= Foucher de Limoges =

Historic blazon of the Viscounts of Limoges: Or three lions Azure armed and langued Gules.

Foucher de Limoges was the founder of the House of Limoges-Rochechouart, and the first Viscount of Limoges.

==Family==
The second son of Raymond I, Count of Toulouse, and of Berteys, daughter of Rémi. The viscounts of Limoges and of Rochechouart are thus descended from the Counts of Rouergue and probably from the Count of Autun and from Théodoric, who founded the Autun dynasty c. 730.

==Viscount of Limoges==
Foucher was a supporter of Charles the Bald and was rewarded for his services in the king's wars by being granted the Viscountcy of Limoges, which extended into Limousin and Berry. Foucher was crowned as viscount in 876 in Limoges and started minting his own coinage.

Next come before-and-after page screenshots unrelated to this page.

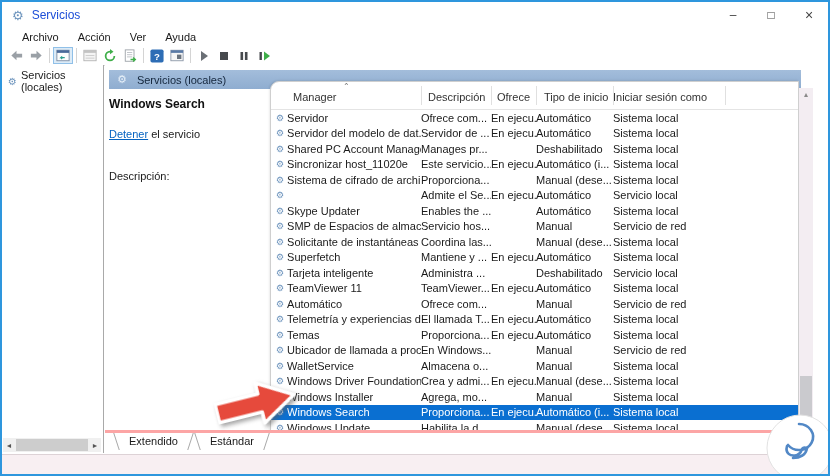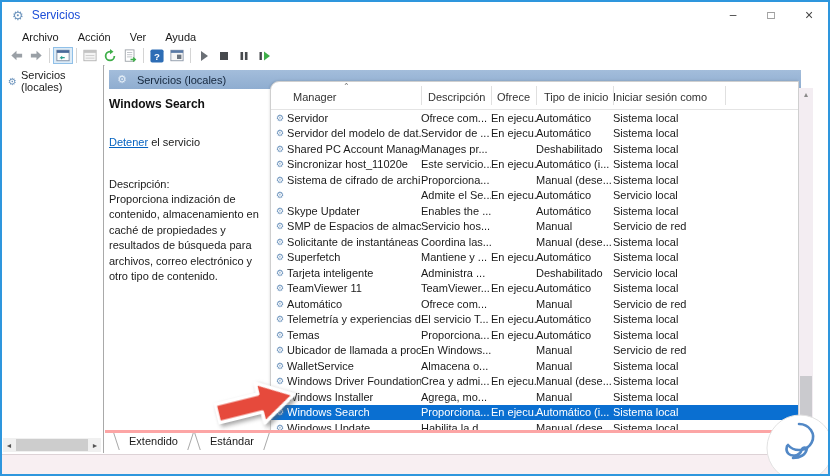"Detener el servicio" .svc-links { margin-top: 24px -> 16px }
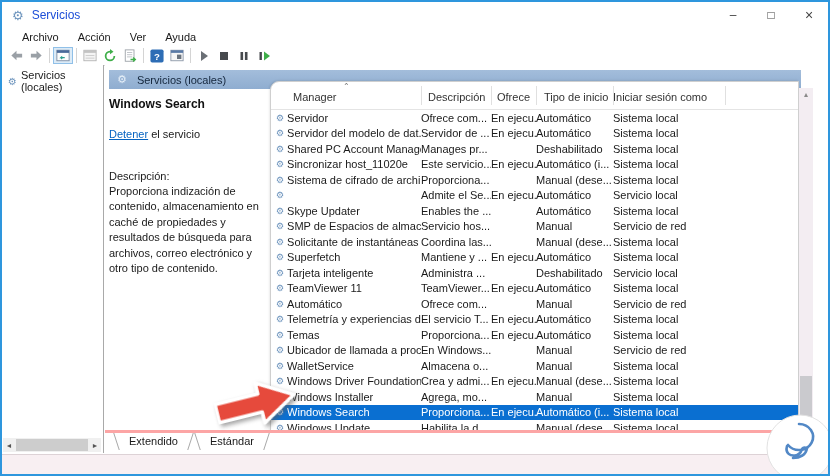"Proporciona indización de contenido," div.desc-text { html: <div>Proporciona indización de contenido, almacenamiento en caché de propiedades y resultados de búsqueda para archivos, correo electrónico y otro tipo de contenido.</div> -> none }
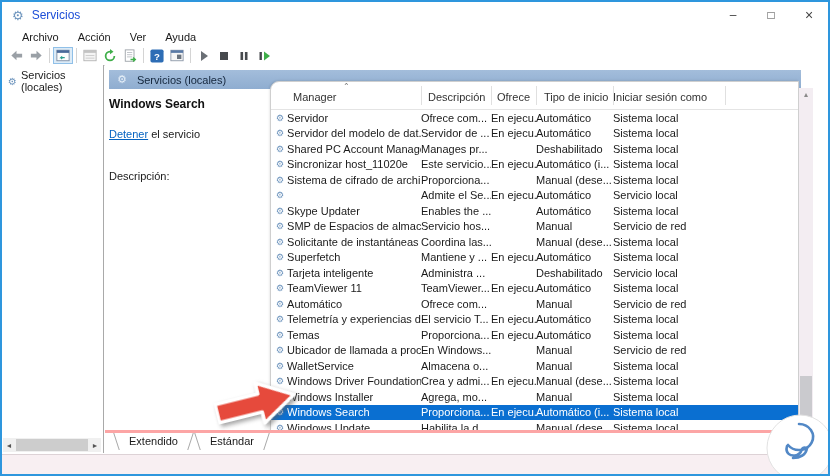"El servicio T..." div.cell { text: servicio -> llamada }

The promulgation of the Capitulary of Quierzy the following year simultaneously freed the lords up from royal authority and made their titles and charges hereditary, thus giving birth to the French feudal system. Like other lords, the viscount of Limoges became an autonomous territory, administered by viscount Foucher. On his death, in 886, his son Hildebert became lord of Limoges, and then Hildebert's son Hildegaire, then Hildebert's grandson Géraud, establishing in a lasting way the dynasty of viscounts in their fiefdom of Limoges.